In the tropical Malaysian heat, the best way to round off a meal is by having a richly-flavoured local dessert. While Malaysian desserts can be served either warm or cold, one of the most popular and well known is the ice-cold ais kacang. While the name literally means “iced nuts,” ais kacang consists of an array of ingredients. Firstly, a block of ice is shaved finely by machine and the shaved ice is piled up high in a bowl. Then, a variety of condiments are added to the shaved ice, including coloured sago pearls, cincau (grass jelly) cubes, attap seeds, sweet corn, red beans, agar agar cubes and roasted peanuts. Sometimes, nata de coco and raisins are also added. This concoction is then generously flavoured with green and red sugared syrup, gula Melaka (palm sugar) and susu cair (evaporated milk). Some versions of this dessert even include a scoop of ice cream on top.

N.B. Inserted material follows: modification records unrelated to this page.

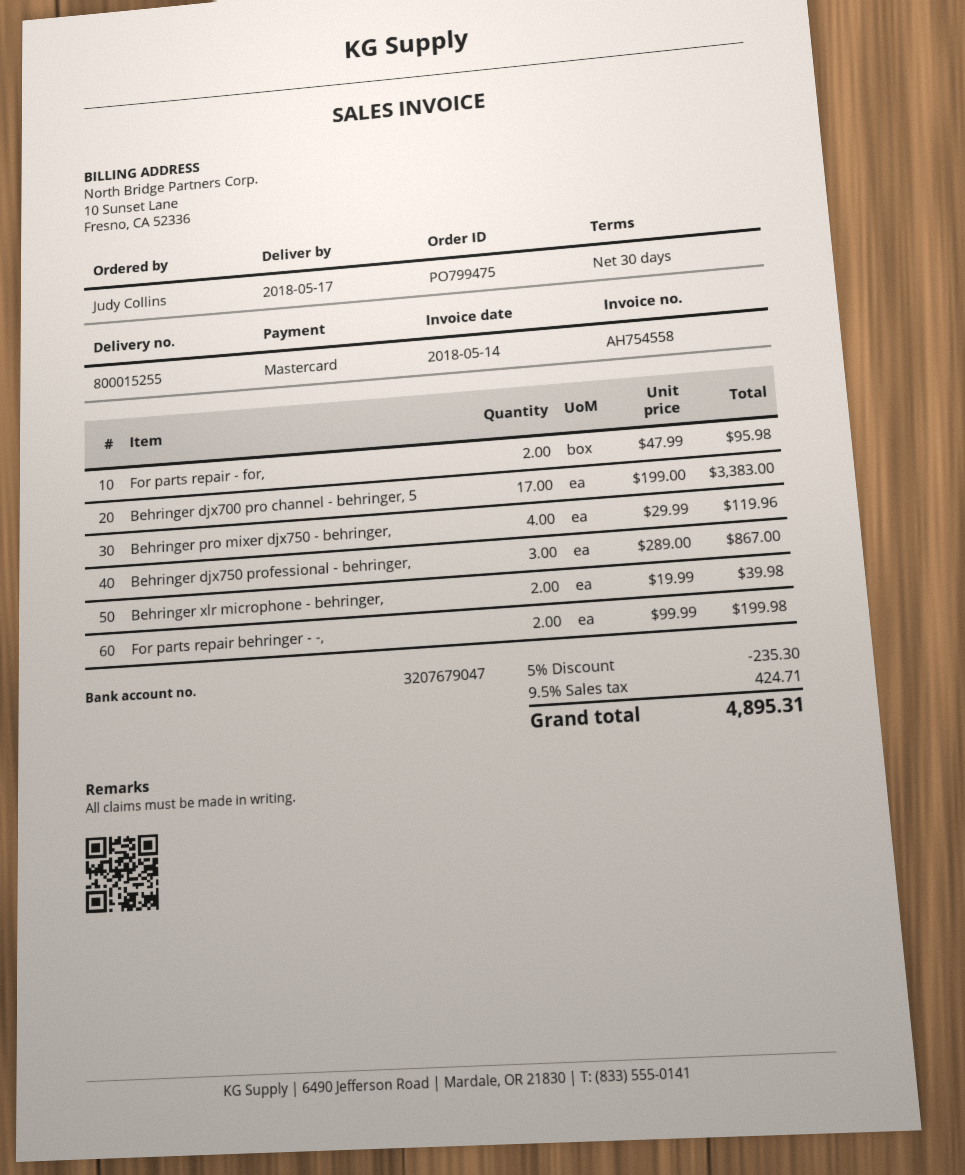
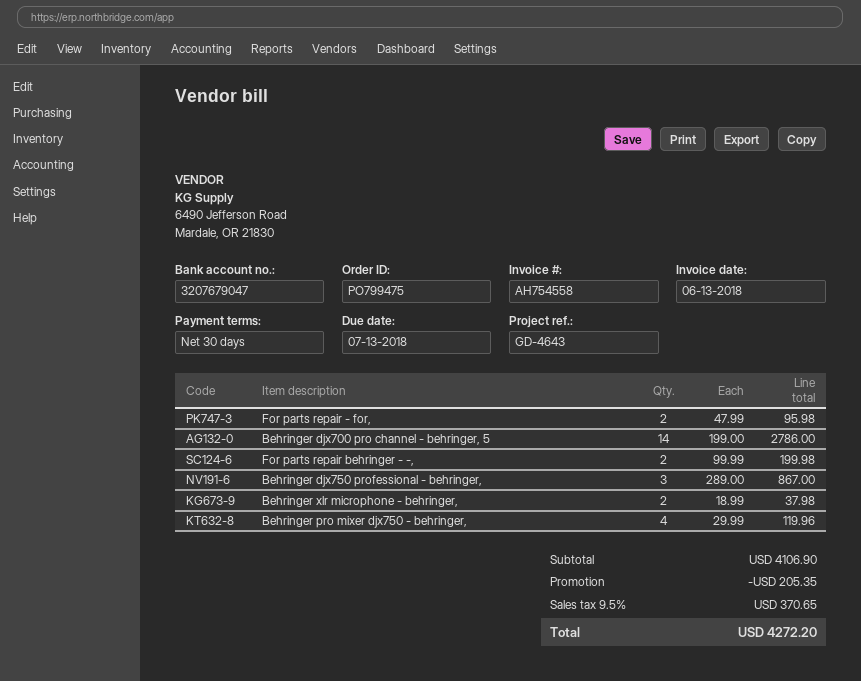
invoice date: 2018-05-14 -> 2018-06-13
Behringer djx700 pro channel - behringer, 5: 17 x 199.00 = 3383.00 -> 14 x 199.00 = 2786.00
Behringer xlr microphone - behringer,: 2 x 19.99 = 39.98 -> 2 x 18.99 = 37.98
discount: 235.30 -> 205.35
tax: 9.5% = 424.71 -> 9.5% = 370.65
total: 4895.31 -> 4272.20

The nation’s second favourite dessert item has got to be cendol. The basic variety features its namesake, the “cendol,” which is green jelly noodles made of rice flour, as well as shaved ice, santan (coconut milk) and gula Melaka. Special versions of this dessert include red beans, sweet corn and glutinous rice.

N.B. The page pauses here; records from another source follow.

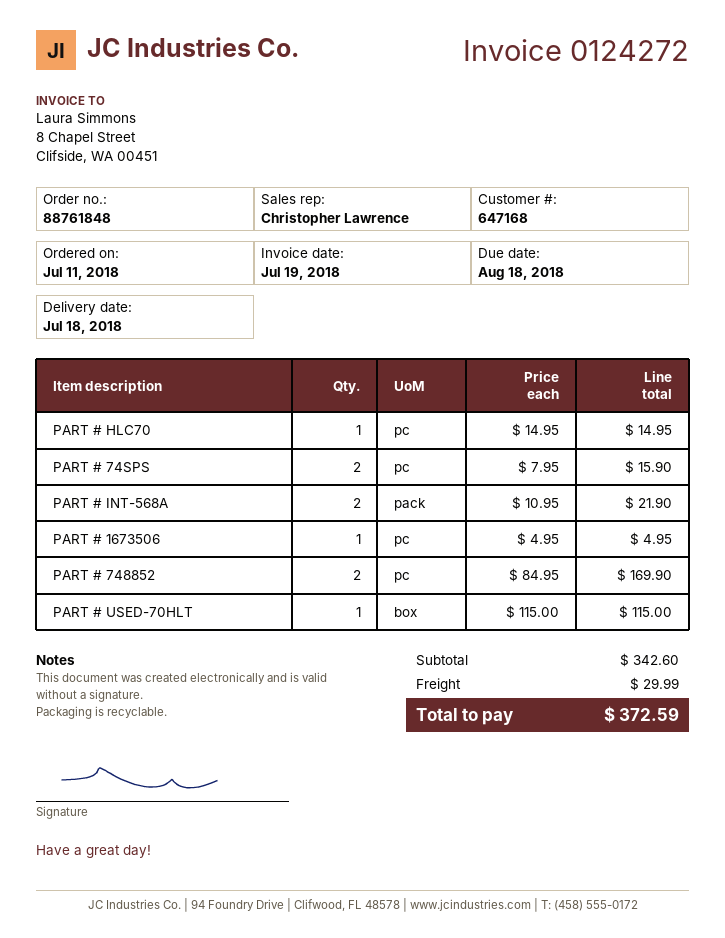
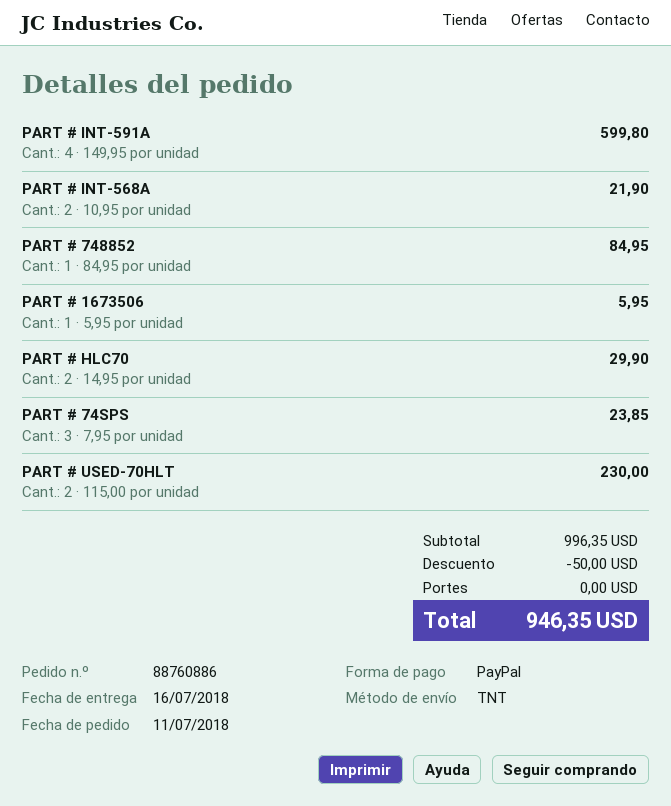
order number: 88761848 -> 88760886
delivery date: 2018-07-18 -> 2018-07-16
PART # HLC70: 1 x 14.95 = 14.95 -> 2 x 14.95 = 29.90
PART # 74SPS: 2 x 7.95 = 15.90 -> 3 x 7.95 = 23.85
PART # 1673506: 1 x 4.95 = 4.95 -> 1 x 5.95 = 5.95
PART # 748852: 2 x 84.95 = 169.90 -> 1 x 84.95 = 84.95
PART # USED-70HLT: 1 x 115.00 = 115.00 -> 2 x 115.00 = 230.00
PART # INT-591A: none -> 4 x 149.95 = 599.80
subtotal: 342.60 -> 996.35
discount: none -> 50.00
shipping: 29.99 -> 0.00
total: 372.59 -> 946.35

While cold desserts are a well-needed relief on hot days, warm desserts offer comfort whatever the weather. Most warm Malaysian desserts originated in Malay and Nyonya kitchens long ago.
The most famous of them all, is bubur cha cha, which consists of cooked yam and sweet potato cubes, sago pearls, santan and gula Melaka. Equally popular are bubur kacang hijau and bubur kacang merah. Bubur kacang hijau is a porridge-like dessert made by cooking mung beans and sago pearls with water, santan and gula Melaka. Meanwhile bubur kacang merah is made by cooking red beans in water and sugar. Bubur pulut hitam, on the other hand, is made of black glutinous rice, cooked with water and sugar, and served with a dollop of thick, slightly salted santan.

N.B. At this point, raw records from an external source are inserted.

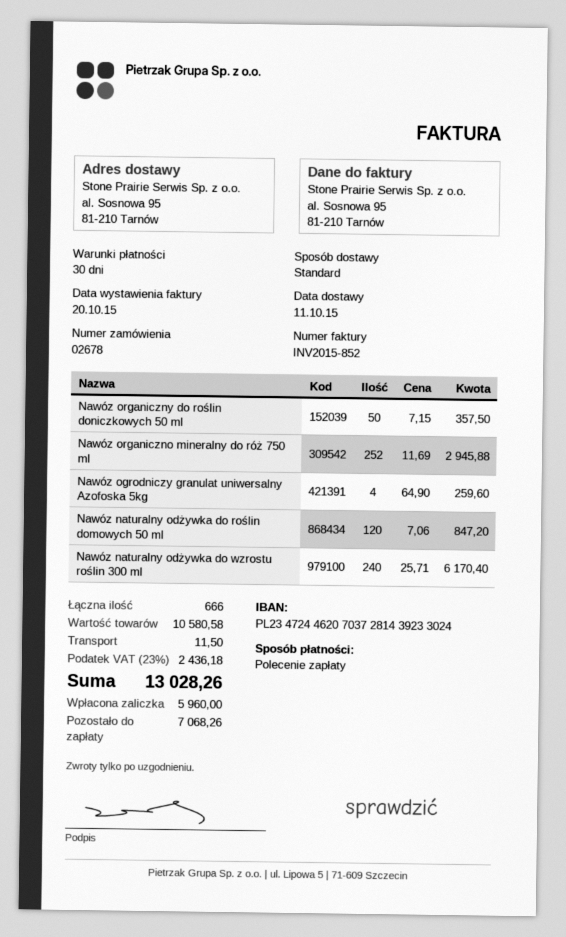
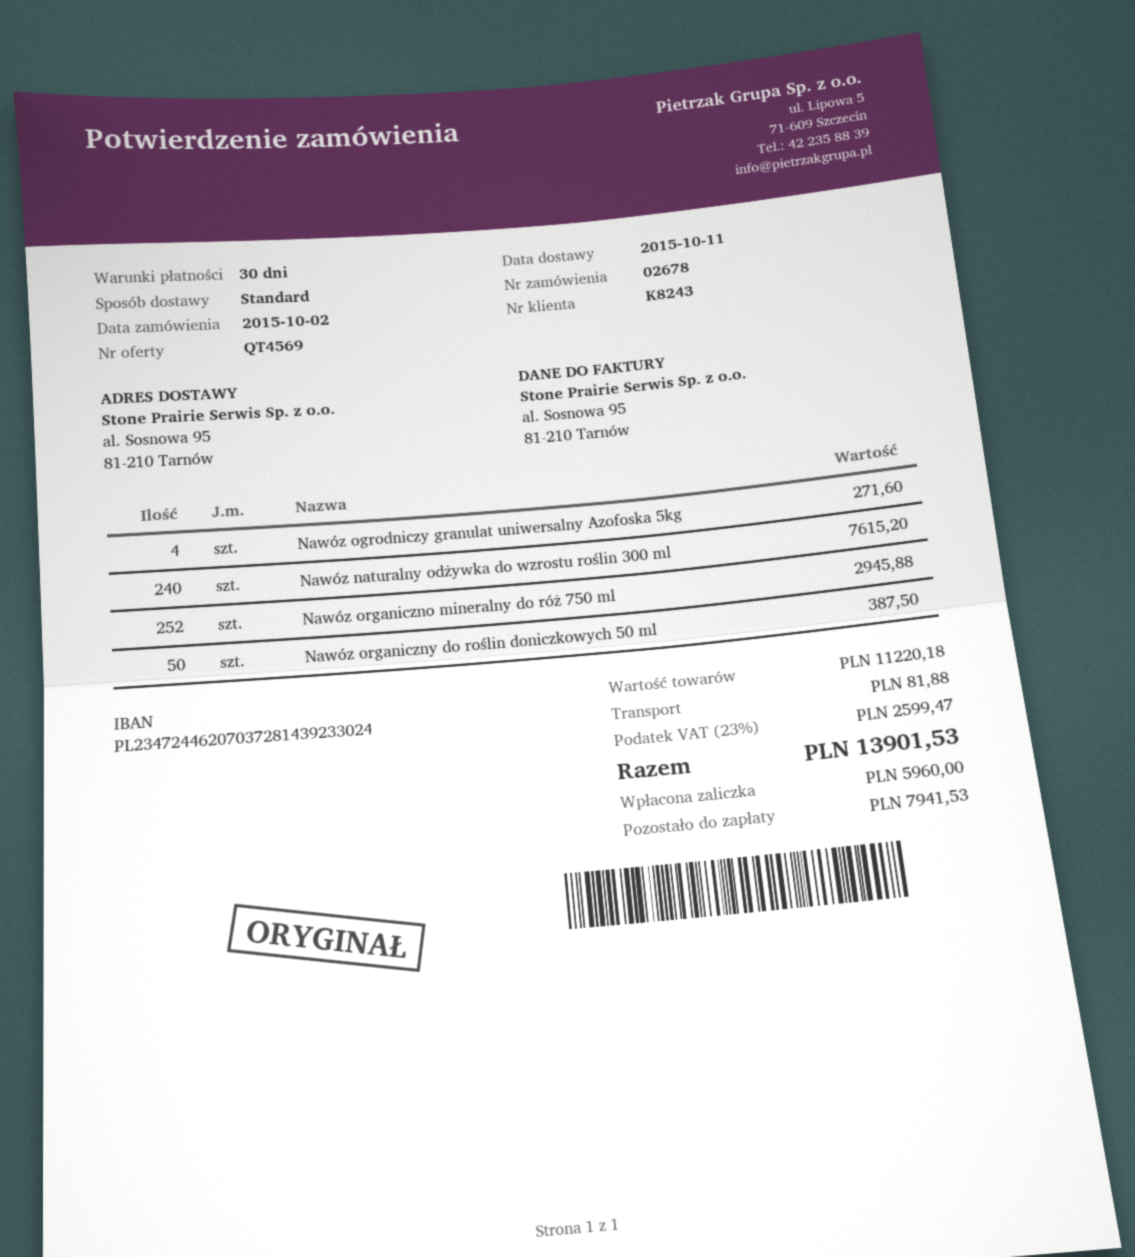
Nawóz organiczny do roślin doniczkowych 50 ml: 50 for 357.50 -> 50 for 387.50
Nawóz ogrodniczy granulat uniwersalny Azofoska 5kg: 4 for 259.60 -> 4 for 271.60
Nawóz naturalny odżywka do roślin domowych 50 ml: 120 for 847.20 -> none
Nawóz naturalny odżywka do wzrostu roślin 300 ml: 240 for 6170.40 -> 240 for 7615.20
subtotal: 10580.58 -> 11220.18
shipping: 11.50 -> 81.88
tax: 23% = 2436.18 -> 23% = 2599.47
total: 13028.26 -> 13901.53
balance: 7068.26 -> 7941.53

Santan and gula Melaka are once again the main flavouring agents in the warm Malay dessert called pengat. In pengat, bananas, tapioca, pumpkin, durian or jackfruit is cooked with water, santan and gula Melaka, often with sago pearls for added texture. Usually, when making warm desserts, a knot of daun pandan (screwpine) is added during the cooking process to lend a distinct fragrance.
Chinese desserts are also well-loved throughout the country, with the most famous being leng chee kang (sweet lotus drink). The ingredients for this dessert varies from place to place, but the most common are boiled lotus seeds, lily bulbs, gingko nuts and quail egg, along with soaked malva nuts, basil seeds and dried longans, served in a watery rock sugar syrup. Other favourites are tau fu fa, which is a very soft tofu served in either white sugar syrup or gula Melaka, and tong yuan, which are glutinous rice balls filled with black sesame, peanut or red bean paste and served either in sugar syrup or sweetened soy milk.
For a sweet treat with a touch of spice, Malaysians head to Indian eateries where they serve gulab jamun and kulfi. Gulab jamun is a sweet, warm dessert, consisting of round balls made of milk powder, flour, egg and butter that are deep fried until they are golden brown. The balls are then served in a thick, sugary syrup, flavoured with rosewater, cardamom and saffron. Kulfi, on the other hand, is a frozen dairy dessert made of cream, rosewater, cardamom, saffron and pistachios.
Enjoyed after a meal or even on their own, Malaysian desserts are a taste to remember, and you can depend on them for interesting texture and lots of exciting flavours!